In an interview on a recent episode of "WWF Smackdown," World Wrestling Federation superstar Mankind spoke with typical bluster and braggadocio about how he had just decimated his competition.
But it wasn't a typical WWF foe such as the Rock or the Undertaker that he was running down. Instead, Mankind was talking about the literary leg-lock he'd recently applied to such authors as former President George Bush, former Sen. John Glenn, the Dalai Lama and Frank McCourt.
Last Sunday, Mankind, also known as Mick Foley, wrestled his way past McCourt's "Tis" to the top of the New York Times best-seller list with his autobiography, "Have A Nice Day: A Tale of Blood and Sweatsocks"(Regan Books, $26).
As if that weren't enough, Foley is also about to add "movie star" to his resume. He is one of three pro wrestlers featured in "Beyond the Mat," a documentary tentatively scheduled for a February release.
Until now, Foley, 34, a 15-year veteran of the mat wars who also wrestled under the names Cactus Jack and Dude Love, was best known for the real physical damage he would endure in his scripted matches; the book opens with him recounting the night his ear was torn off in a bout.
The success of the book, however, suggests that the pen is mightier than a body slam or steel folding chair. (In fact, Foley used a pen to write the 503-page book; he didn't know how to use a computer.)

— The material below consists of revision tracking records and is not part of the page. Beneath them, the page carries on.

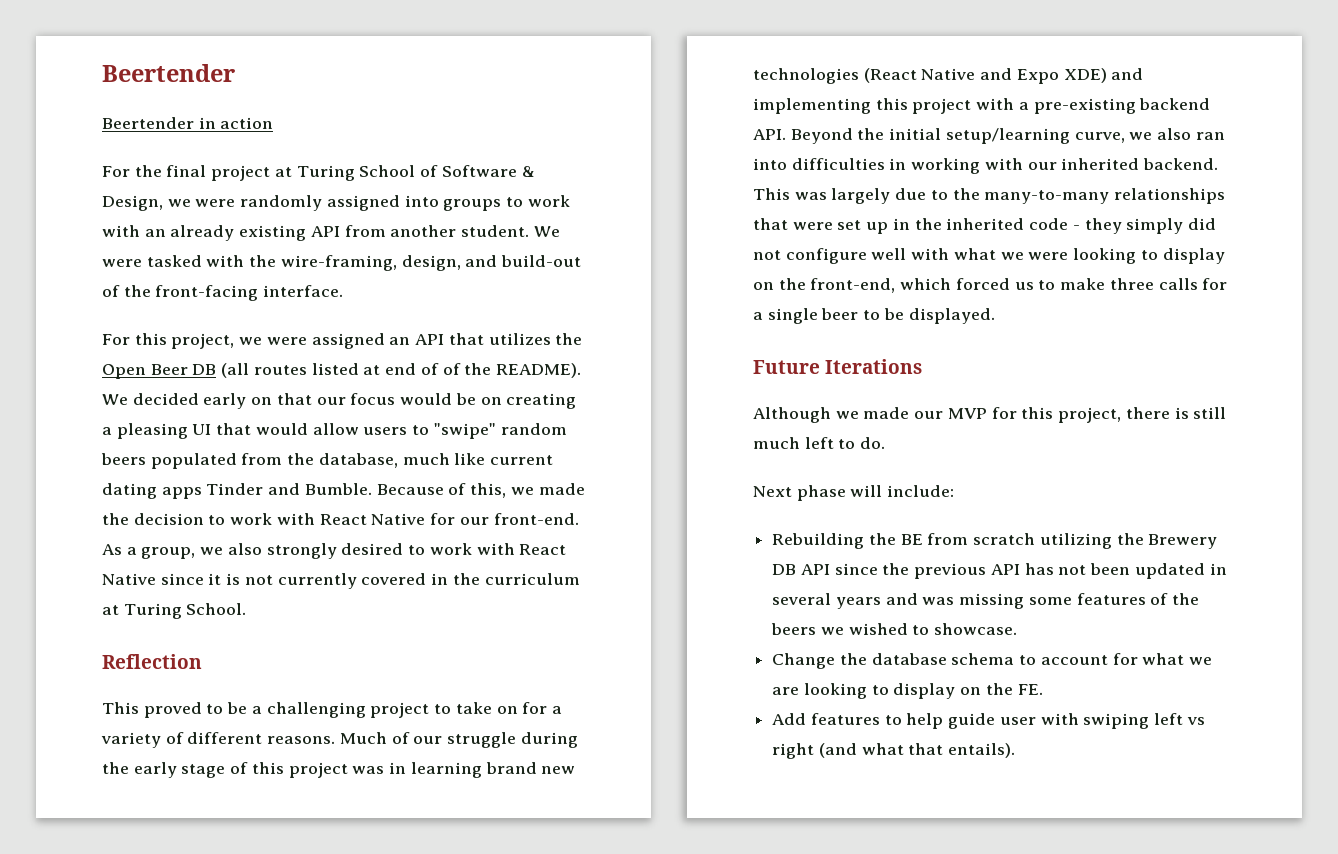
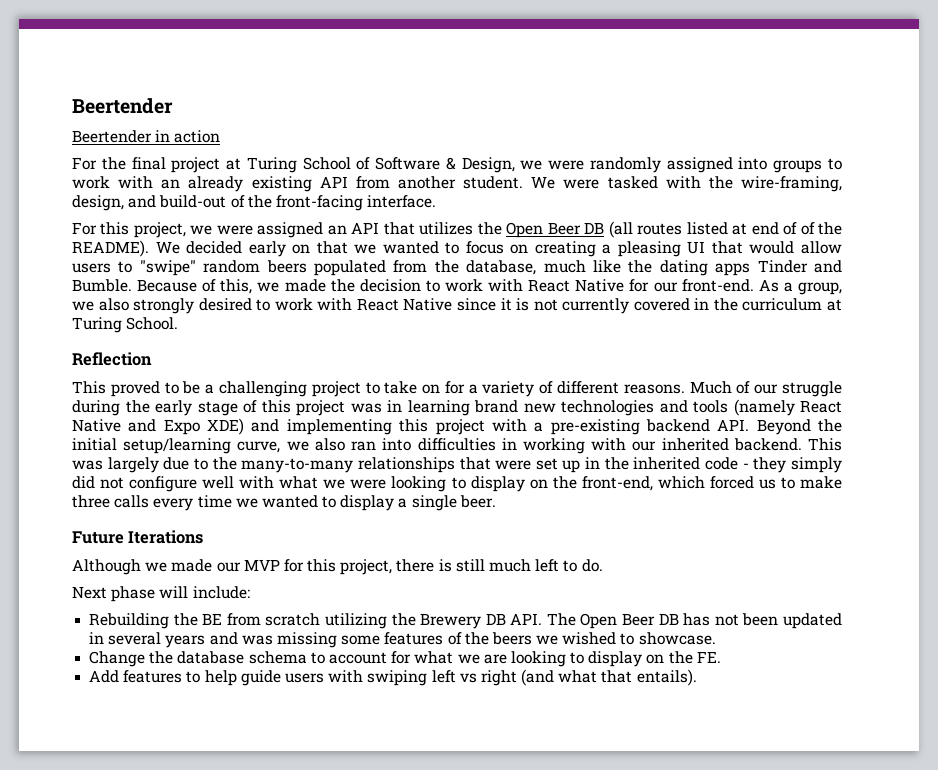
- We decided early on that our focus would be on creating a pleasing UI that would allow users to "swipe" random beers populated from the database, much like current dating apps Tinder and Bumble.
+ We decided early on that we wanted to focus on creating a pleasing UI that would allow users to "swipe" random beers populated from the database, much like the dating apps Tinder and Bumble.
- Much of our struggle during the early stage of this project was in learning brand new technologies (React Native and Expo XDE) and implementing this project with a pre-existing backend API. Beyond the initial setup/learning curve, we also ran into difficulties in working with our inherited backend.
+ Much of our struggle during the early stage of this project was in learning brand new technologies and tools (namely React Native and Expo XDE) and implementing this project with a pre-existing backend API. Beyond the initial setup/learning curve, we also ran into difficulties in working with our inherited backend.
- This was largely due to the many-to-many relationships that were set up in the inherited code - they simply did not configure well with what we were looking to display on the front-end, which forced us to make three calls for a single beer to be displayed.
+ This was largely due to the many-to-many relationships that were set up in the inherited code - they simply did not configure well with what we were looking to display on the front-end, which forced us to make three calls every time we wanted to display a single beer.
- Rebuilding the BE from scratch utilizing the Brewery DB API since the previous API has not been updated in several years and was missing some features of the beers we wished to showcase.
+ Rebuilding the BE from scratch utilizing the Brewery DB API. The Open Beer DB has not been updated in several years and was missing some features of the beers we wished to showcase.
- Add features to help guide user with swiping left vs right (and what that entails).
+ Add features to help guide users with swiping left vs right (and what that entails).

In "Have a Nice Day," Foley offers not only an uncompromising account of his life in the bizarre world of pro wrestling, but the humorous and sometimes touching story of a kid from Long Island who overcame long odds to fulfill a childhood dream.
The Sun spoke with Foley after he topped the Times' list:
Originally there was a ghost writer for your book. Why did you decide to write it yourself?
At first it wasn't a matter of conviction, it was just that I read a few chapters of what the writer came up with, and his vision of my life and my vision were completely apart. I remember when I broke the news to the writer. I told him, "Look, I'm not saying I can write any other book in the world, but I can write this book." Honestly, I never dreamed it would be as good as it is. And that people would like it as much as they do.
In the past, some publishing companies have shied away from books about wrestling because they didn't think wrestling fans read books. Does this prove the publishers wrong?
Yeah, it proves that the book people don't know quite as much as they thought they did. I have run into hundreds of people who are telling me this is the first book they've read in 10 years. And if I can introduce literature to people who otherwise wouldn't have gone that way, I think I've done the world a very small favor.
How long did it take you to write the book and how did you find the time with your demanding schedule?
I had a seven-week deadline [this summer] to produce what the publisher wanted -- a 60,000-word book. But I didn't know anything about pacing a book so I just started writing until the story was completed, and when it was completed it was 200,000 words. It was a major undertaking. I was pretty much writing anywhere and everywhere I could -- on planes, in dressing rooms, lying in bed or at the kitchen table.
What was the best thing you'd written prior to this book?
I'd written a couple songs. I was actually a pretty decent creative writer in high school and college. Unfortunately, I had a teacher who kind of took away my love for writing by continually stressing grammar over substance. I've been waiting 15 years to find something I love as much as wrestling, and I really did love doing this book.
Have you read Frank McCourt's book, "Tis," the book that you knocked from the No. 1 spot on the Times best-seller list?
I didn't read "Tis," but I did pick up "Angela's Ashes," specifically so I could tell people it wasn't all that good, but actually it is very good. But I hear "Tis" isn't nearly as good and, honestly, I think that my adventures in the world of wrestling are probably more interesting than him coming to America and teaching school.
Will there be another book?
Yeah, I think definitely. I'm writing down notes and just a couple of words that remind me of a story whenever I think of it because there's a lot of things I didn't include. Also, my mom really impressed upon me that she felt like I really had a gift for writing and I should probably try my hand at fiction at some point.
What would have happened if you had tried to write a book like this, which is brutally honest about the wrestling business, 10 or 15 years ago?
I would have been like Benedict Arnold, whereas now, the [other] wrestlers love the book. There's no doubt in my mind that a non-fan is going to have a lot more respect for what we do after reading this book. Sure, we're trying to put on an entertaining show, but the guys do suffer far more than the average fan would ever realize.